# [2008] Ice Cream New Math -- Half-Gallon = 3 Pints.



## AwayWeGo (Jun 11, 2008)

It was bad enough when a half-gallon carton of ice cream got shrunk down to 1*.*75 quarts. 

Now it's down to 3 pints. 

Sheesh. 

-- Alan Cole, McLean (Fairfax County), Virginia, USA.​


----------



## Lydlady (Jun 11, 2008)

The ever-shrinking ice cream container... I noticed that too.  First noticed it with Dreyers/Edy(?).  Then Breyers, although I can still find a few of the "original" Breyers in the 1.75 quarts.  I think the store brands still have the 1.75 quarts.  I wonder how long before they shrink too.


----------



## pjrose (Jun 11, 2008)

Well at least they fit better in the freezer!


----------



## normab (Jun 11, 2008)

I thought this was an effort to help Americans lose weight!   :rofl:


----------



## joestein (Jun 11, 2008)

pjrose said:


> Well at least they fit better in the freezer!



PLEASE!!!

That sounds just like when some orange juice company went from 1/2 gallon to 1.75 quarts and advertised it as "easy to pour container".
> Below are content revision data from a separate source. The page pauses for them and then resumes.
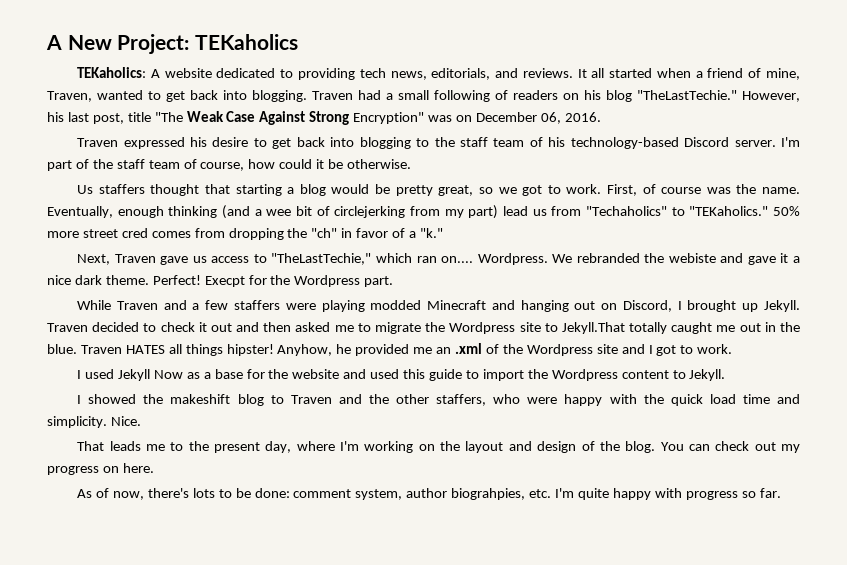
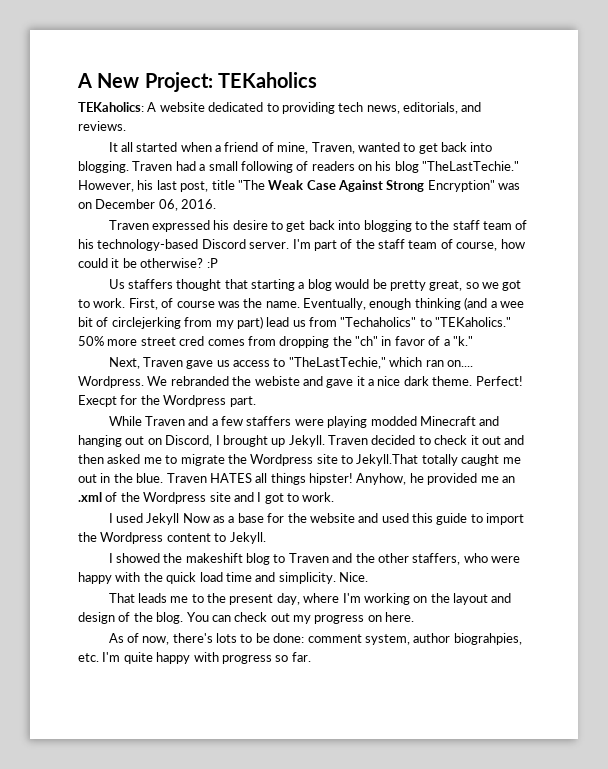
(573, 73) none -> (126, 126) //
[347,159,412,169] otherwise. -> [140,258,218,268] otherwise? :P

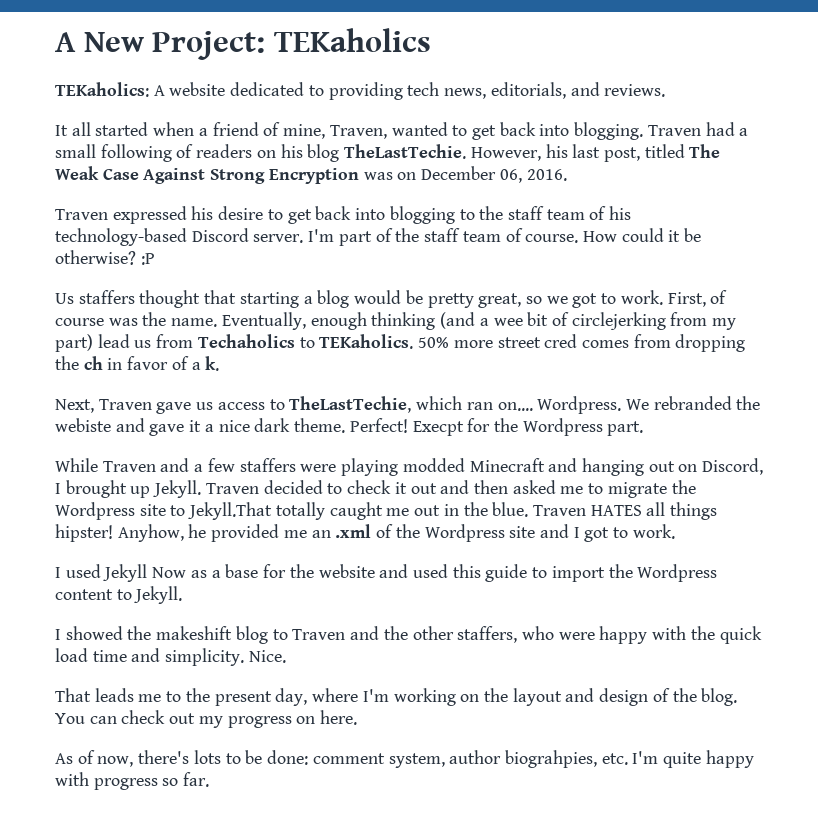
[422,161,520,171] "TheLastTechie." -> [344,144,467,159] TheLastTechie.
[211,180,265,190] title "The -> [644,144,721,158] titled The
[427,180,495,192] Encryption" -> [268,168,359,184] Encryption
[456,239,525,251] course, how -> [525,231,617,243] course. How
[340,317,512,327] "Techaholics" to "TEKaholics." -> [197,334,414,349] Techaholics to TEKaholics.
[355,336,378,346] "ch" -> [83,356,103,370] ch
[452,336,473,346] "k." -> [205,356,220,371] k.
[288,357,386,369] "TheLastTechie," -> [289,396,412,413] TheLastTechie,

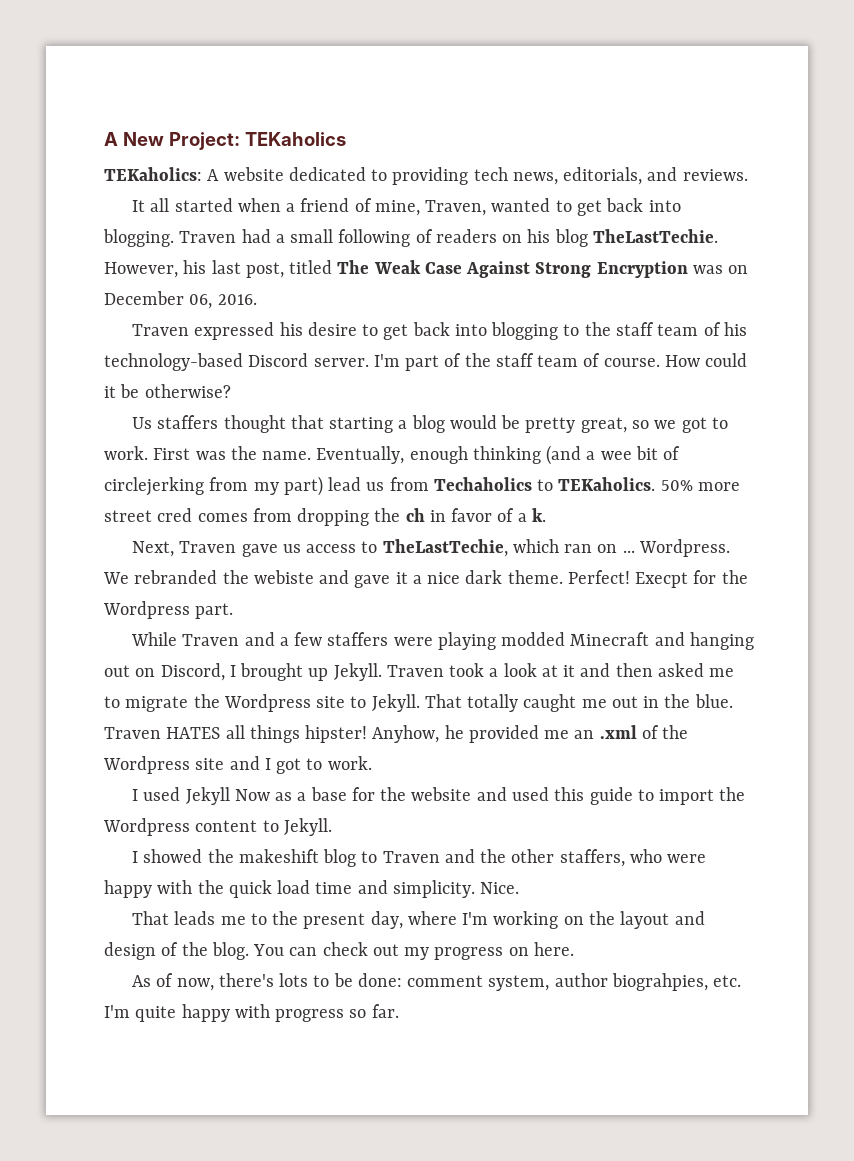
[140,253,155,265] :P -> (231, 391) none
[667,290,728,307] [55,318,104,326] First, of course -> [153,448,191,460] First
[497,402,533,411] on.... -> [597,544,635,553] on ...
[263,480,437,494] decided to check it out -> [449,663,576,677] took a look at it
[188,502,273,520] Jekyll.That -> [371,694,462,712] Jekyll. That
Coke tried this with the 1.5 ltr "smooth serve" bottle.  It didn't go over too well.

Joe


----------



## AwayWeGo (Jun 11, 2008)

*It All Comes Out Of The Same Tank.*





-- hotlinked -- 





-- hotlinked -- 





-- hotlinked -- ​
-- Alan Cole, McLean (Fairfax County), Virginia, USA. ​


----------



## Passepartout (Jun 11, 2008)

Yup, and a 3 lb. can of coffee is now 34.5 oz plastic tub. 'magine that.

Jim Ricks


----------



## Gerie (Jun 11, 2008)

Anyone remember how many sandwiches you could could once get out of a can of tuna? 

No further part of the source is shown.